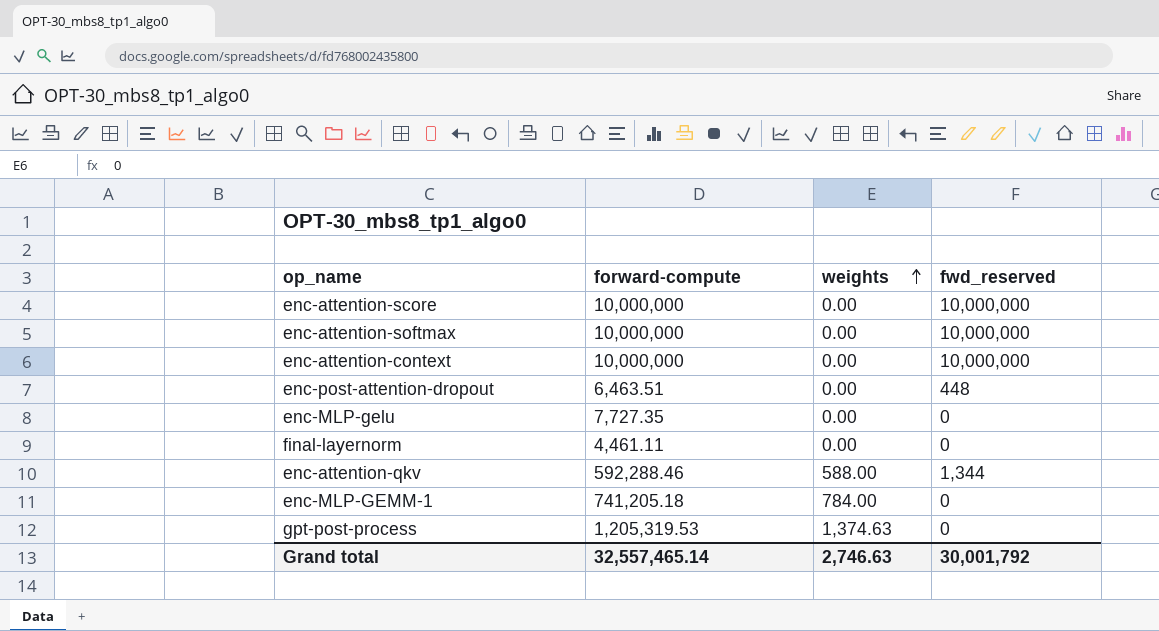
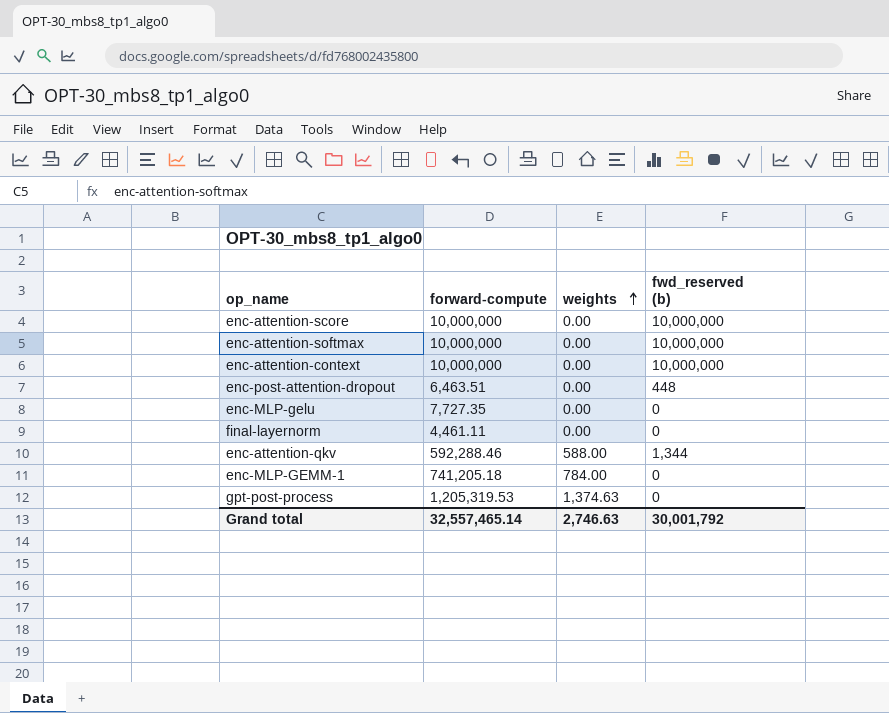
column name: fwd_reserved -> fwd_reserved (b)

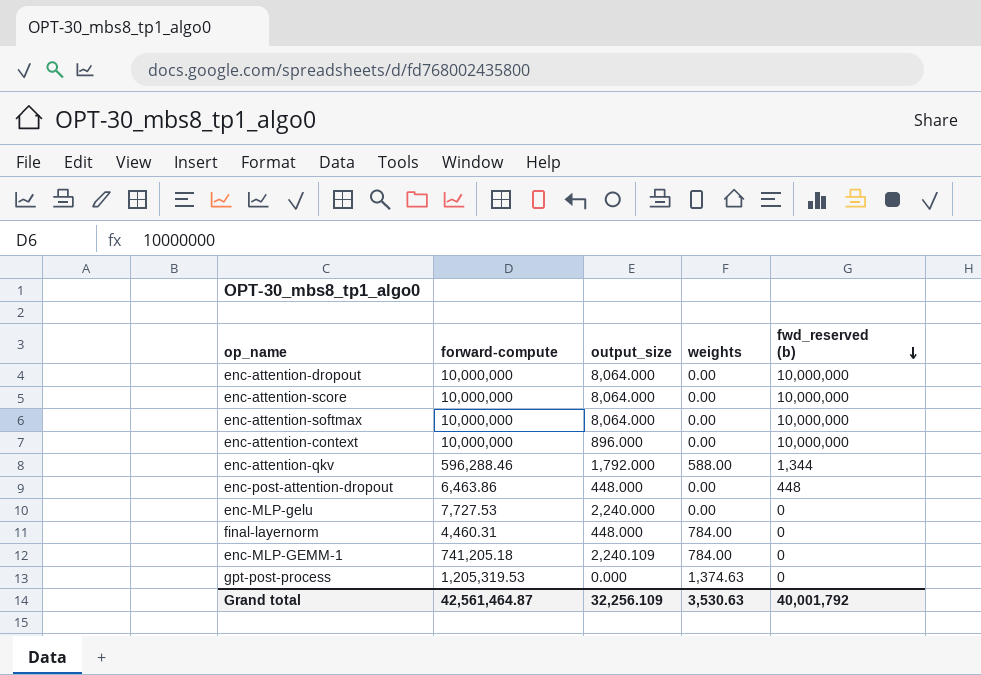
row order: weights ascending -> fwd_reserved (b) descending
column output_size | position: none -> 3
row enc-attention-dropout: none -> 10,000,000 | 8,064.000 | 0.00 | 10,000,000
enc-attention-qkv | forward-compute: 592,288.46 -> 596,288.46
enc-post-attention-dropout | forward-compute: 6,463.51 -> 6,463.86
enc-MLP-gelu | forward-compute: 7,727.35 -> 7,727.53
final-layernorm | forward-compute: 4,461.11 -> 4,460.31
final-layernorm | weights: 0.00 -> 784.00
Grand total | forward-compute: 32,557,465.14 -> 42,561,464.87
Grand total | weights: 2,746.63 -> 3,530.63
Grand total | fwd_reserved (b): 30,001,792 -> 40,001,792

□ □ □ □

**Problem details**
Using the material above, print word for word the lines from the one holding "row order: weights" through the last line.

**Completed exercise**
row order: weights ascending -> fwd_reserved (b) descending
column output_size | position: none -> 3
row enc-attention-dropout: none -> 10,000,000 | 8,064.000 | 0.00 | 10,000,000
enc-attention-qkv | forward-compute: 592,288.46 -> 596,288.46
enc-post-attention-dropout | forward-compute: 6,463.51 -> 6,463.86
enc-MLP-gelu | forward-compute: 7,727.35 -> 7,727.53
final-layernorm | forward-compute: 4,461.11 -> 4,460.31
final-layernorm | weights: 0.00 -> 784.00
Grand total | forward-compute: 32,557,465.14 -> 42,561,464.87
Grand total | weights: 2,746.63 -> 3,530.63
Grand total | fwd_reserved (b): 30,001,792 -> 40,001,792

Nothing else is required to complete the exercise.